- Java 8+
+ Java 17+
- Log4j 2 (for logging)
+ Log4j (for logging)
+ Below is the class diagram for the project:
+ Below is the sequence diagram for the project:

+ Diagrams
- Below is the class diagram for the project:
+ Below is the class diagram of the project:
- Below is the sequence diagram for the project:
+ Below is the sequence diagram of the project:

○ ○ ○ ○ ○ ○ ○

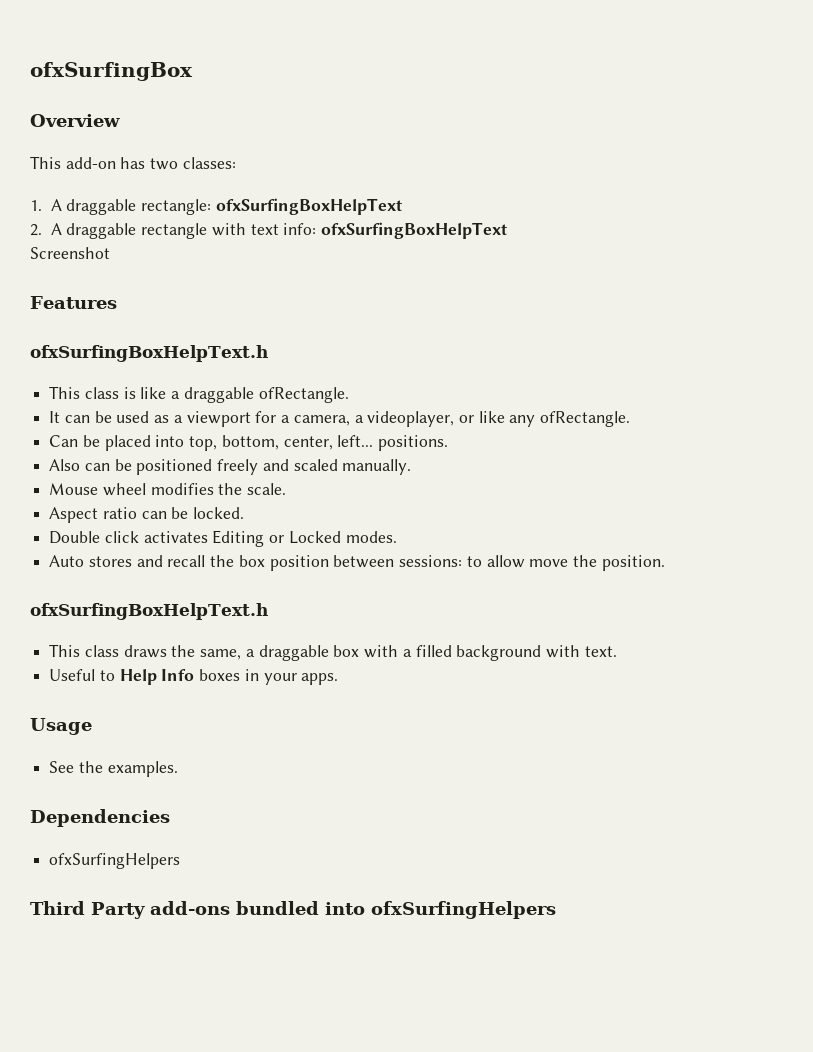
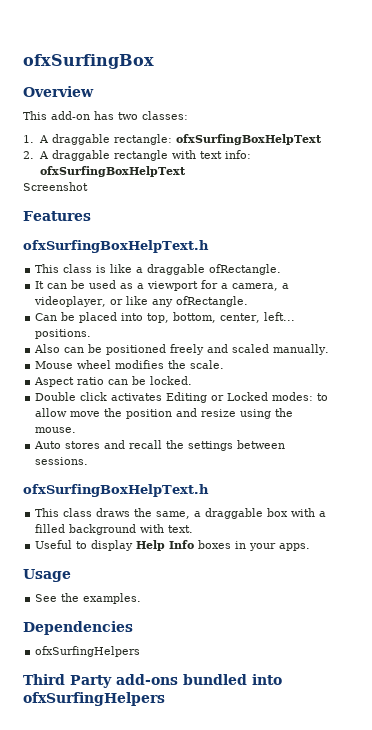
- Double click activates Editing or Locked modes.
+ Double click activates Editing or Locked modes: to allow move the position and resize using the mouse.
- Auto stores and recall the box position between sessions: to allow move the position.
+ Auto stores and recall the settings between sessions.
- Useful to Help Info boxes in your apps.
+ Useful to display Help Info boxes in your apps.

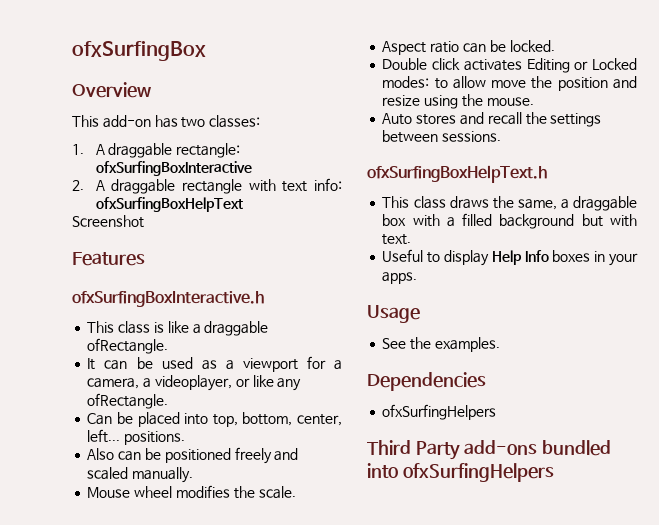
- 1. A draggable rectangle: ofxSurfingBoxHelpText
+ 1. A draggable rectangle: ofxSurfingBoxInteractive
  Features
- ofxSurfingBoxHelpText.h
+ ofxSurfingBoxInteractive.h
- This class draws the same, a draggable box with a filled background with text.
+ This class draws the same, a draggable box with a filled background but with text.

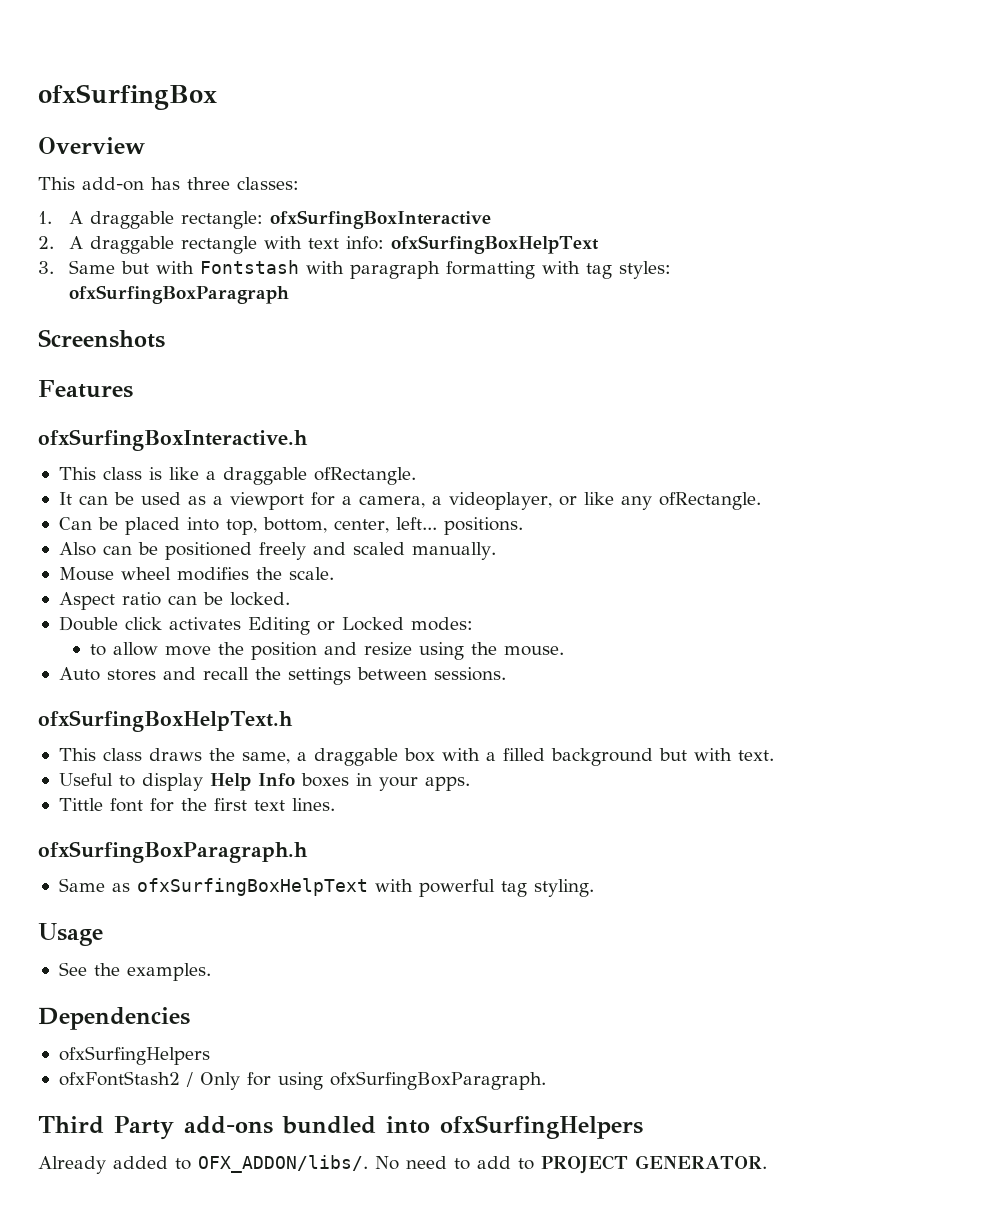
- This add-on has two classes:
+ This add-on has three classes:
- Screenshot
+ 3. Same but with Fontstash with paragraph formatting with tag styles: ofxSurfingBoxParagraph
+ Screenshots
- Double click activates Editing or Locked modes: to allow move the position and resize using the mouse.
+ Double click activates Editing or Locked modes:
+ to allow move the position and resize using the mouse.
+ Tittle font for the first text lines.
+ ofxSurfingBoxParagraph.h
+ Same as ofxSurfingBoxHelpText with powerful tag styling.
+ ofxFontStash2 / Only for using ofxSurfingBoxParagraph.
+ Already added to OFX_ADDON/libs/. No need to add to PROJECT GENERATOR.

○ ○ ○ ○ ○ ○ ○

| Task to carry out |
A bare number is required: the count of lines above with the string "Double".

| Written response |
4